● DATASET CONTENT
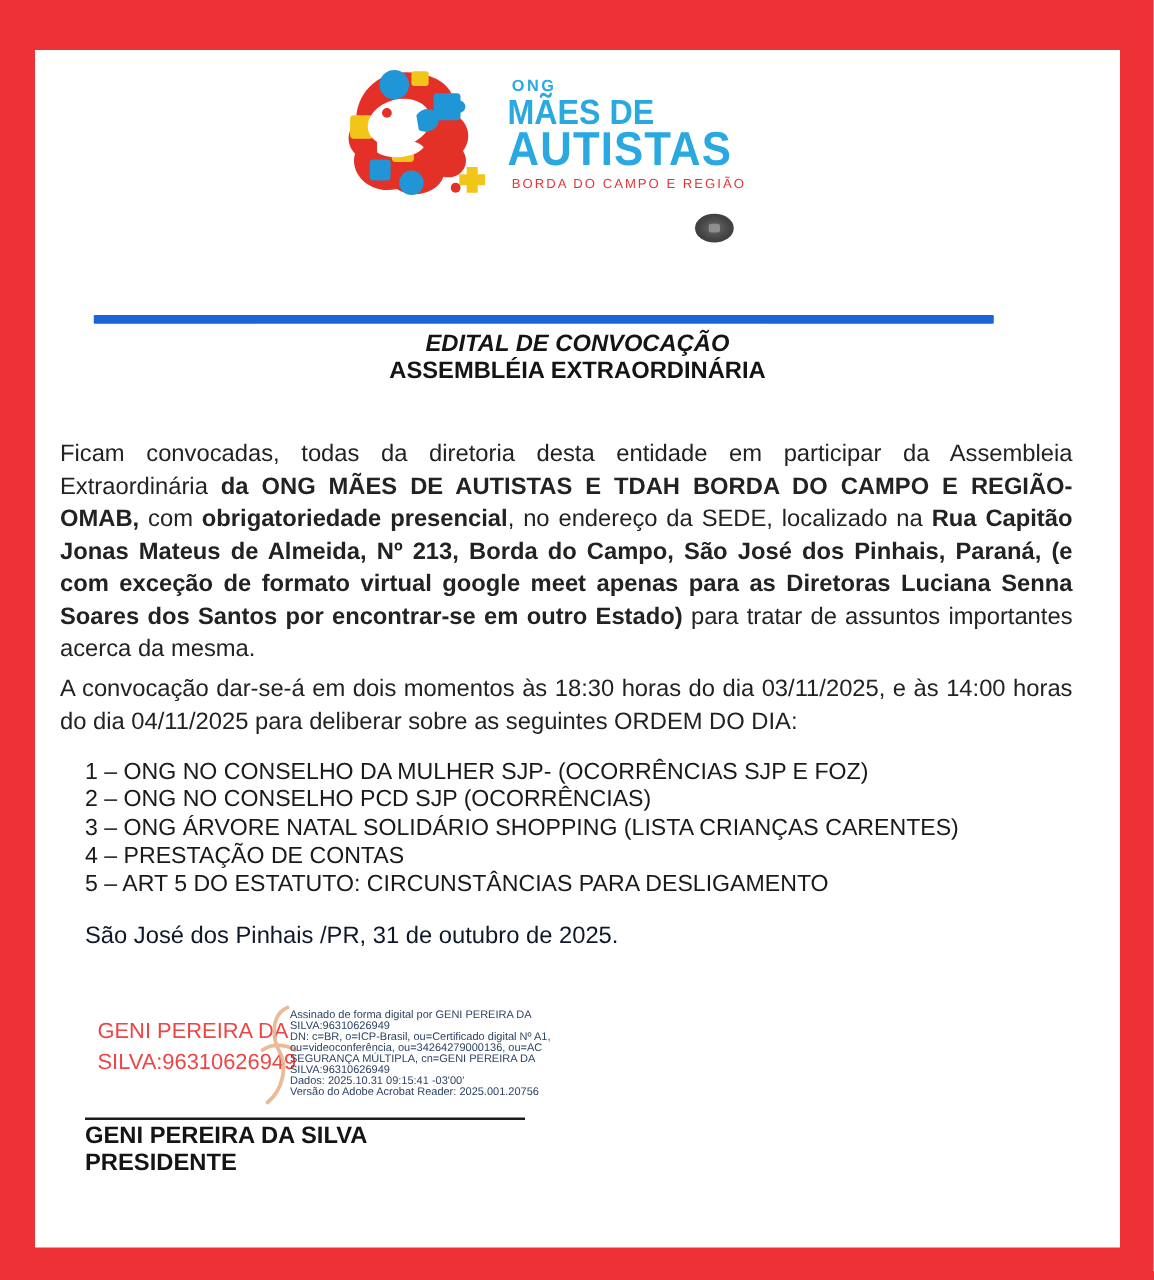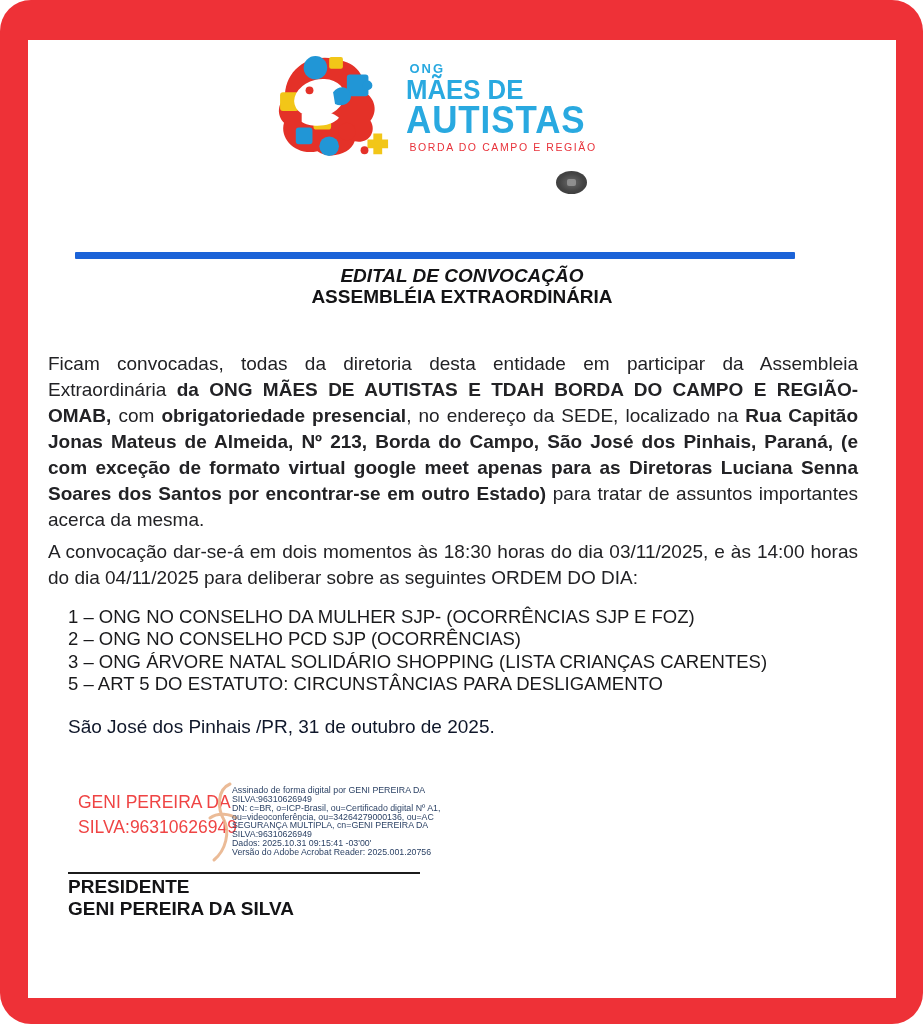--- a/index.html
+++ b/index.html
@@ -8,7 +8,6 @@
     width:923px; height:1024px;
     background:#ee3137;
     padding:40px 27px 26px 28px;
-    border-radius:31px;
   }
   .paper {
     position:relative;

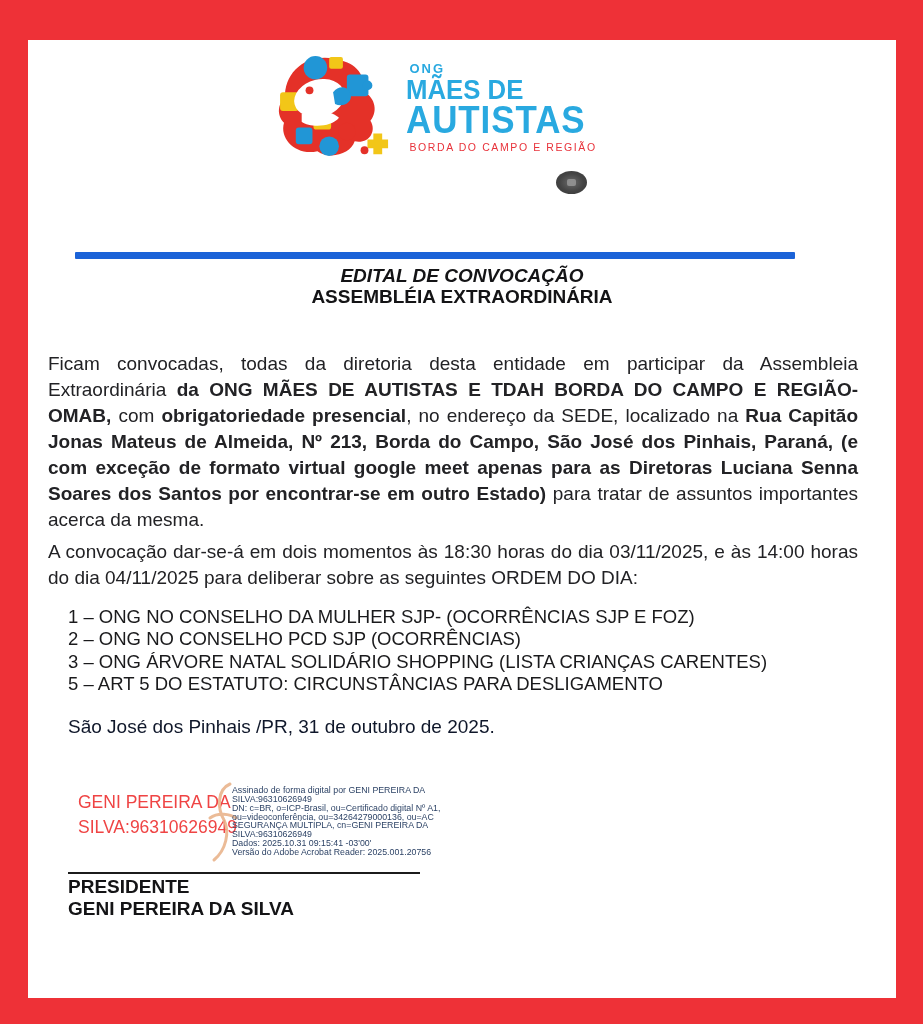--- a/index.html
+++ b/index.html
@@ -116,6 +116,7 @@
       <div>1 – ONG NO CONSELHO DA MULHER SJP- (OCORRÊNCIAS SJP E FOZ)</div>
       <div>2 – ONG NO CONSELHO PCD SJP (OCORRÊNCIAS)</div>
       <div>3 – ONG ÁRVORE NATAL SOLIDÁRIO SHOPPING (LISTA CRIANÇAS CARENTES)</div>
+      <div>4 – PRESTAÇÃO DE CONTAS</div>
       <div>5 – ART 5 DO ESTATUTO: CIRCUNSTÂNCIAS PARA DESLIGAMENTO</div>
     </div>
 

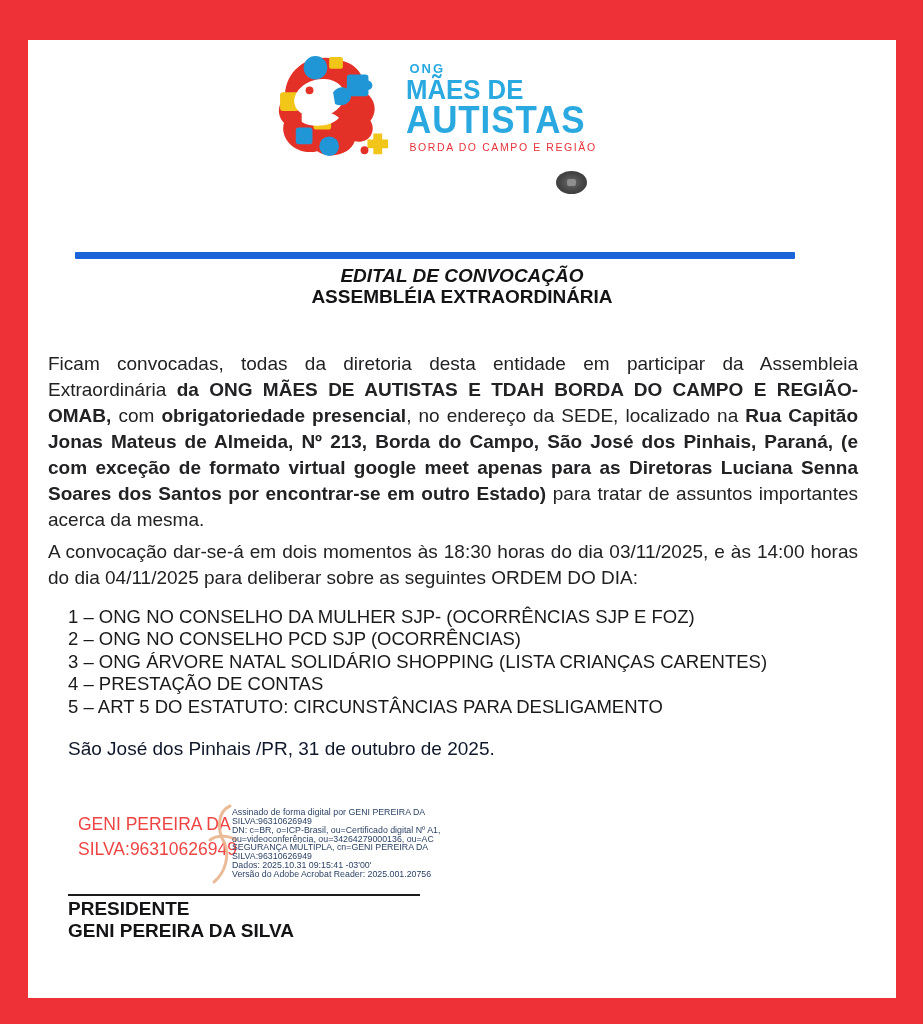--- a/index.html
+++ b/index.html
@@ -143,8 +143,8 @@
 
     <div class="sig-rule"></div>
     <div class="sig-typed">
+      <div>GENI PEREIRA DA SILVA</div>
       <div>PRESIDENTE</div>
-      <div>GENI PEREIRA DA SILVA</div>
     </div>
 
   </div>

* * *

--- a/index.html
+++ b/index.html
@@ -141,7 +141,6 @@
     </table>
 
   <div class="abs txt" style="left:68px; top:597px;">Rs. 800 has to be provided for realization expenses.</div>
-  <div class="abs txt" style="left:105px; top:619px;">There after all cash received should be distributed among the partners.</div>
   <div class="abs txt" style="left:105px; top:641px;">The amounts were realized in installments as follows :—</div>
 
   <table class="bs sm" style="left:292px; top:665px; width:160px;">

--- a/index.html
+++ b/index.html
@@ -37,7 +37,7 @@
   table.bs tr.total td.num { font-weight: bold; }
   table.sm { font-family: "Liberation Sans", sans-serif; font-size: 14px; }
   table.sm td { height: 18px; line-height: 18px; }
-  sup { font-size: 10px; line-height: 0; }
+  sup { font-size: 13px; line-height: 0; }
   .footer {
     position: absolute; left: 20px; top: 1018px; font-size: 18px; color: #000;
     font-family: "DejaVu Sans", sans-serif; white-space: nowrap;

● DIRECTIONS
When the string "PEREIRA" appears in a line of the records above, that line is to be copied.

● ANSWER TO THIS PROBLEM
+      <div>GENI PEREIRA DA SILVA</div>
-      <div>GENI PEREIRA DA SILVA</div>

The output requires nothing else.